• _Your objective_: This task calls for every entry below to be repeated exactly.

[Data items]
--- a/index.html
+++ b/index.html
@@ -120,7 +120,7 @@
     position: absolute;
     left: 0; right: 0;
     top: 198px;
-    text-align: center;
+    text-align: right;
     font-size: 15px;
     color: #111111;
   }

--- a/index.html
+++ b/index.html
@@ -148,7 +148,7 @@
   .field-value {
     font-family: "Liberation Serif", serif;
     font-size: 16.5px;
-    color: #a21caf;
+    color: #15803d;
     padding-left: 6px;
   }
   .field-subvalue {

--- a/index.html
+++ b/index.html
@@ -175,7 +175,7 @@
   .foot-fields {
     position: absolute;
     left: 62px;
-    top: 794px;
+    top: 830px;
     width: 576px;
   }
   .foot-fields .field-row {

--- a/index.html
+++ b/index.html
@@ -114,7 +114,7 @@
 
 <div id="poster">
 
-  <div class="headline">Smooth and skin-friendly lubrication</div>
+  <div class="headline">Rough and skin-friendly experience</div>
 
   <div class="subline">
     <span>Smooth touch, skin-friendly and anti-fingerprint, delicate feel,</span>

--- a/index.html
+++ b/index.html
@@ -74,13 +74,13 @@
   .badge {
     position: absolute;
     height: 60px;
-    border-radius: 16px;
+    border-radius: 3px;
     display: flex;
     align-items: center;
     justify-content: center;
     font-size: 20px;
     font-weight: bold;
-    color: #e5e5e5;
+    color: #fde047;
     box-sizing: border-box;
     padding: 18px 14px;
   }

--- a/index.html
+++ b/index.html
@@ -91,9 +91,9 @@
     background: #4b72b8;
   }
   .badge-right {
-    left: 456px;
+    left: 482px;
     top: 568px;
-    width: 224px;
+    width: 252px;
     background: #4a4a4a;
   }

• _Response to this exercise_:
--- a/index.html
+++ b/index.html
@@ -120,7 +120,7 @@
     position: absolute;
     left: 0; right: 0;
     top: 198px;
-    text-align: center;
+    text-align: right;
     font-size: 15px;
     color: #111111;
   }

--- a/index.html
+++ b/index.html
@@ -148,7 +148,7 @@
   .field-value {
     font-family: "Liberation Serif", serif;
     font-size: 16.5px;
-    color: #a21caf;
+    color: #15803d;
     padding-left: 6px;
   }
   .field-subvalue {

--- a/index.html
+++ b/index.html
@@ -175,7 +175,7 @@
   .foot-fields {
     position: absolute;
     left: 62px;
-    top: 794px;
+    top: 830px;
     width: 576px;
   }
   .foot-fields .field-row {

--- a/index.html
+++ b/index.html
@@ -114,7 +114,7 @@
 
 <div id="poster">
 
-  <div class="headline">Smooth and skin-friendly lubrication</div>
+  <div class="headline">Rough and skin-friendly experience</div>
 
   <div class="subline">
     <span>Smooth touch, skin-friendly and anti-fingerprint, delicate feel,</span>

--- a/index.html
+++ b/index.html
@@ -74,13 +74,13 @@
   .badge {
     position: absolute;
     height: 60px;
-    border-radius: 16px;
+    border-radius: 3px;
     display: flex;
     align-items: center;
     justify-content: center;
     font-size: 20px;
     font-weight: bold;
-    color: #e5e5e5;
+    color: #fde047;
     box-sizing: border-box;
     padding: 18px 14px;
   }

--- a/index.html
+++ b/index.html
@@ -91,9 +91,9 @@
     background: #4b72b8;
   }
   .badge-right {
-    left: 456px;
+    left: 482px;
     top: 568px;
-    width: 224px;
+    width: 252px;
     background: #4a4a4a;
   }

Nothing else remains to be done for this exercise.